To the orthodox Marxism of the 1920s, Kondratieff’s explanation of what caused these transformations was equally dangerous. The events that seem to cause the big turning points - wars, revolutions, discovery of new gold deposits and new colonies - were, he said, mere effects generated by the demands of the economy itself. Humanity, even as it tries to shape economic history, is relatively powerless over the long term.

For a time in the 1930s, long-wave theory became influential in the West. The Austrian economist Joseph Schumpeter produced his own theory of business cycles, popularizing the term ‘Kondratieff Wave’. But once capitalism stabilized after 1945, long-wave theory seemed redundant. Economists believed state intervention could flatten out even the minor ups and downs of capitalism. As for a fifty-year cycle, the guru of Keynesian economics, Paul Samuelson, dismissed it as ‘science fiction’.3

And when the New Left tried to revive Marxism as a critical social science in the 1960s, they had little time for Kondratieff and his waves; they were looking for a theory of capitalist breakdown, not survival.

Only a few diehards, mainly investors, remained obsessed with Kondratieff. In the 1980s, Wall Street analysts turned his careful provisional findings into a bunch of crude, predictive mumbo-jumbo. In place of his complex data, they drew simple lines, showing a wave with a stylized shape: a surge, a plateau, a crisis and a collapse. They called it the ‘K-Wave’.

If Kondratieff was right, these investors said, the economic recovery that began in the late 1940s was the start of a fifty-year cycle, which meant that sometime around the end of the 1990s there should be a depression. They built complex investment strategies to hedge against the catastrophe. And then they waited …


In 2008, what the investors were waiting for finally happened - though, for reasons we’ll come to, ten years later than expected.

Now, people in the mainstream are once again interested in long cycles. As it dawned on them that the Lehman crisis was systemic, analysts began to look for patterns produced by the interplay of tech innovation and growth. In 2010, economists at Standard Chartered announced that we were in the middle of a global ‘supercycle’.4 Carlota Perez, an Anglo-Venezuelan economist and follower of Schumpeter, harnessed wave-theory to promise a new ‘golden age’ for capitalism if it could only shrug off financial panic and return to the state-funded innovation process that produced the post-war boom.5

But to use Kondratieff’s insight properly we have to understand what he really said. His original research, in the 1920s, was based on data for five advanced economies between 1790 and 1920. He did not track GDP directly but interest rates, wages, commodity prices, coal and iron production and foreign trade. Using the most advanced statistical techniques of his time - and two assistants whose job-title was ‘computer’ - he established a trend line out of the raw data. He divided the data against population size and smoothed it out using a nine-year ‘moving average’ to filter out random fluctuations and shorter cycles.

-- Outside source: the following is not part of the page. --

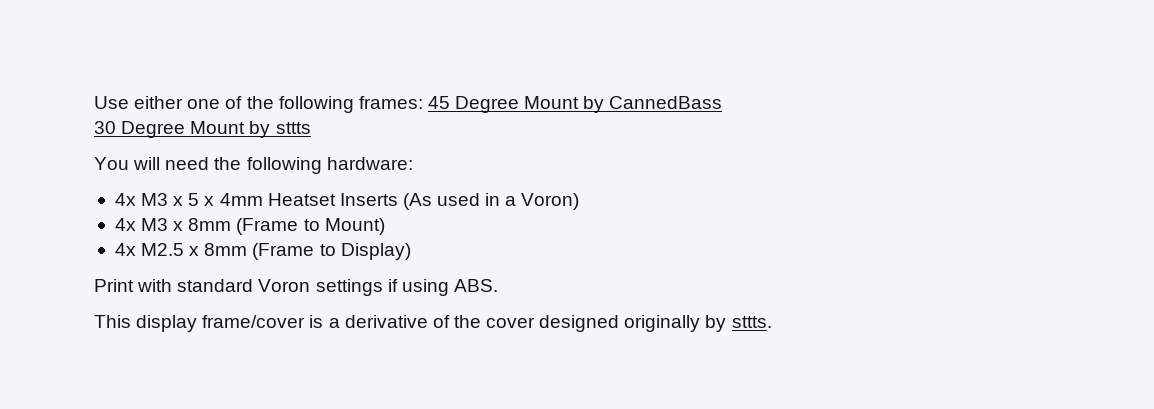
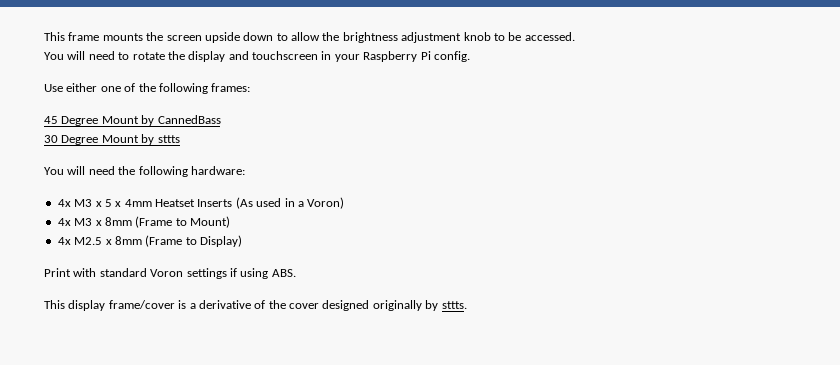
(94, 102) none -> [44,32,575,43] [44,51,470,62] This frame mounts the screen upside down to allow the brightness adjustment knob to be accessed. // You will need to rotate the display and touchscreen in your Raspberry Pi config. //
(423, 102) none -> (251, 87) //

The result was a collection of charts that look like shallow sine waves. They show the first long cycle, beginning with the emergence of the factory system in Britain in the 1780s and ending around 1849. Then, a much clearer second wave starts in 1849, coinciding with the global deployment of railways, steam ships and the telegraph, before entering its downswing phase, with the so-called ‘Long Depression’ after 1873, and ending sometime in the 1890s.

By the early 1920s, Kondratieff believed there was a third cycle under way. It had reached its peak and begun its downswing, probably sometime between 1914 and 1920. But this downswing was nowhere near finished. As a result, he predicted, the political crisis that consumed Europe between 1917 and 1921 would not lead to immediate economic collapse. A shaky recovery was possible, Kondratieff argued, before a depression yet to come. This was completely borne out by events.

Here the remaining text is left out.